• [RECORDS SHOWN]:

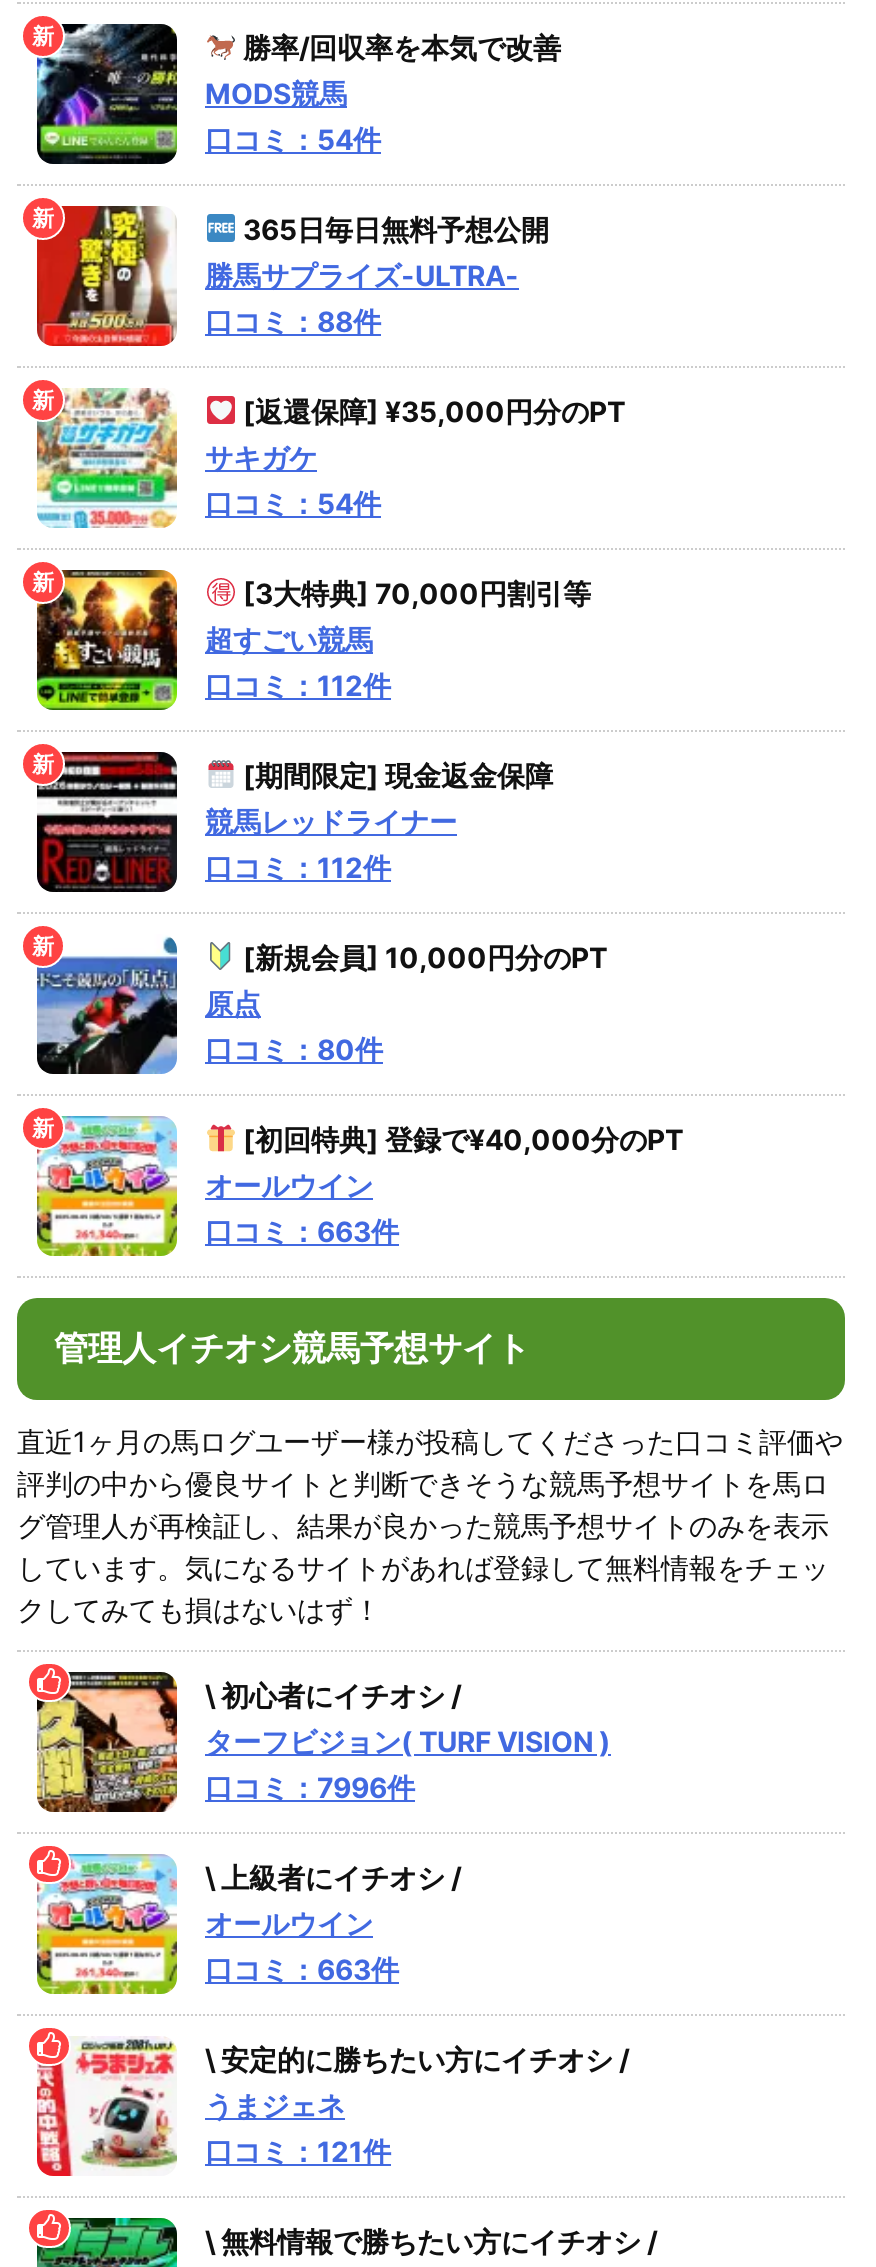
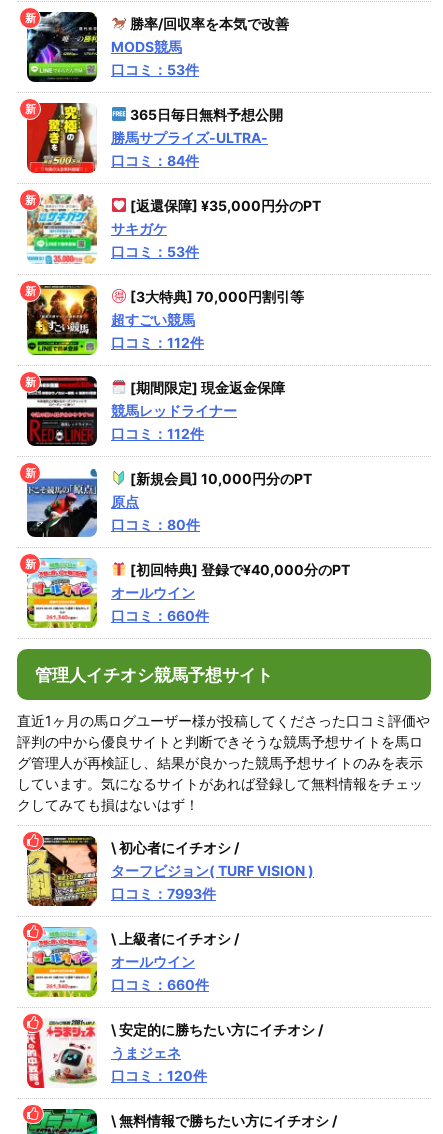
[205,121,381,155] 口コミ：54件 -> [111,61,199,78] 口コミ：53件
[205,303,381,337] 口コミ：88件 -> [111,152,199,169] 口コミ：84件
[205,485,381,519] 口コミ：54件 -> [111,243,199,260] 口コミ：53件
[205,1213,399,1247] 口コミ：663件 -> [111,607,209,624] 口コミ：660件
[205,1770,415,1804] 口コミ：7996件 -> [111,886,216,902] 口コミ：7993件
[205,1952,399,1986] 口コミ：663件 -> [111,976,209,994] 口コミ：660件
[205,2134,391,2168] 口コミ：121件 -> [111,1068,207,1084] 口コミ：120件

* * *

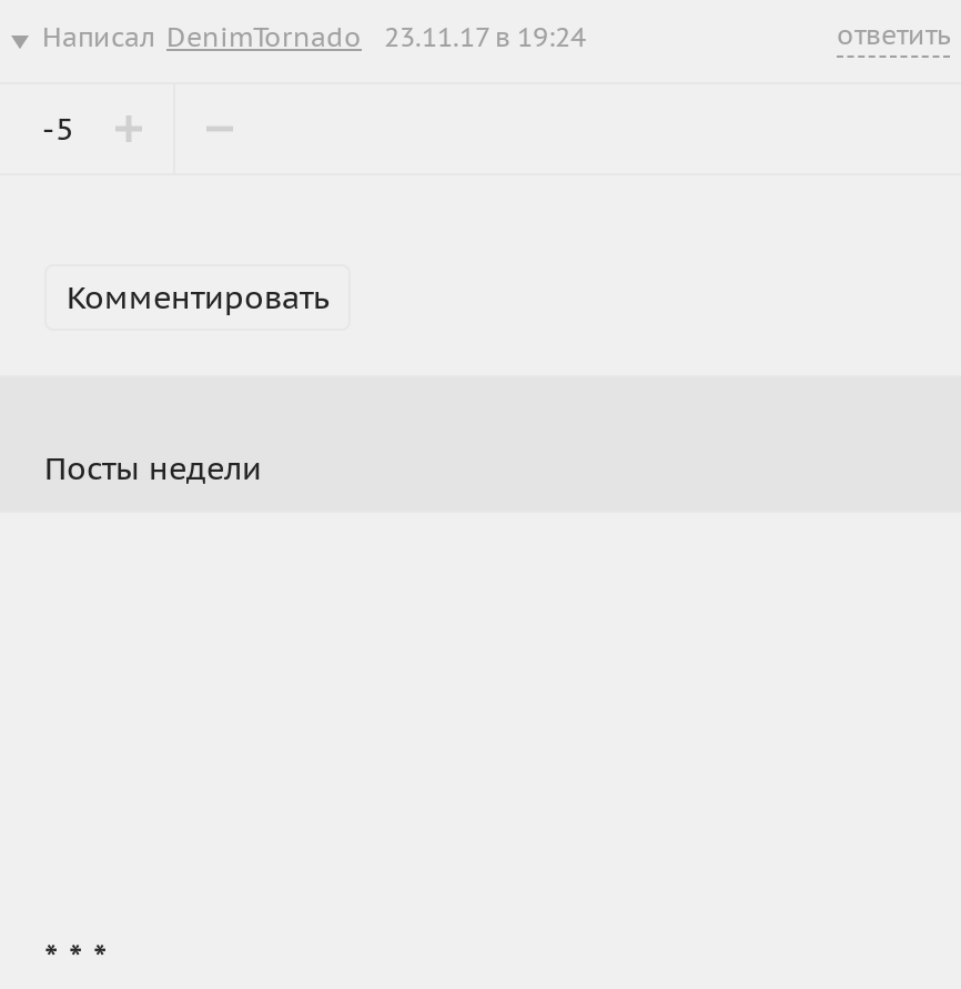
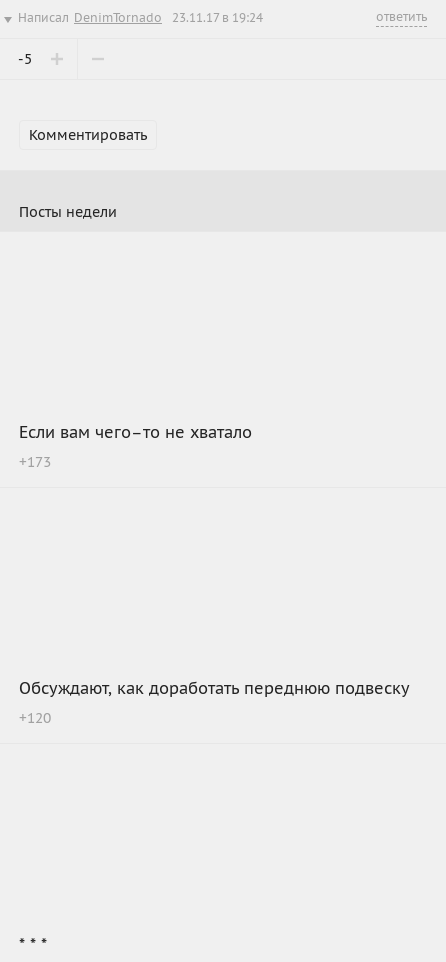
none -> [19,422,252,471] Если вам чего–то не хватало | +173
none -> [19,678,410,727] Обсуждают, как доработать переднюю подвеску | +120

• [YOUR TASK]:
Reproduce the entries above exactly, but only the lines between the line holding "[205,121,381,155] 口コミ：54件 ->" and the line holding "[205,2134,391,2168] 口コミ：121件 ->", inclusive.

• [RESULT OF THIS TASK]:
[205,121,381,155] 口コミ：54件 -> [111,61,199,78] 口コミ：53件
[205,303,381,337] 口コミ：88件 -> [111,152,199,169] 口コミ：84件
[205,485,381,519] 口コミ：54件 -> [111,243,199,260] 口コミ：53件
[205,1213,399,1247] 口コミ：663件 -> [111,607,209,624] 口コミ：660件
[205,1770,415,1804] 口コミ：7996件 -> [111,886,216,902] 口コミ：7993件
[205,1952,399,1986] 口コミ：663件 -> [111,976,209,994] 口コミ：660件
[205,2134,391,2168] 口コミ：121件 -> [111,1068,207,1084] 口コミ：120件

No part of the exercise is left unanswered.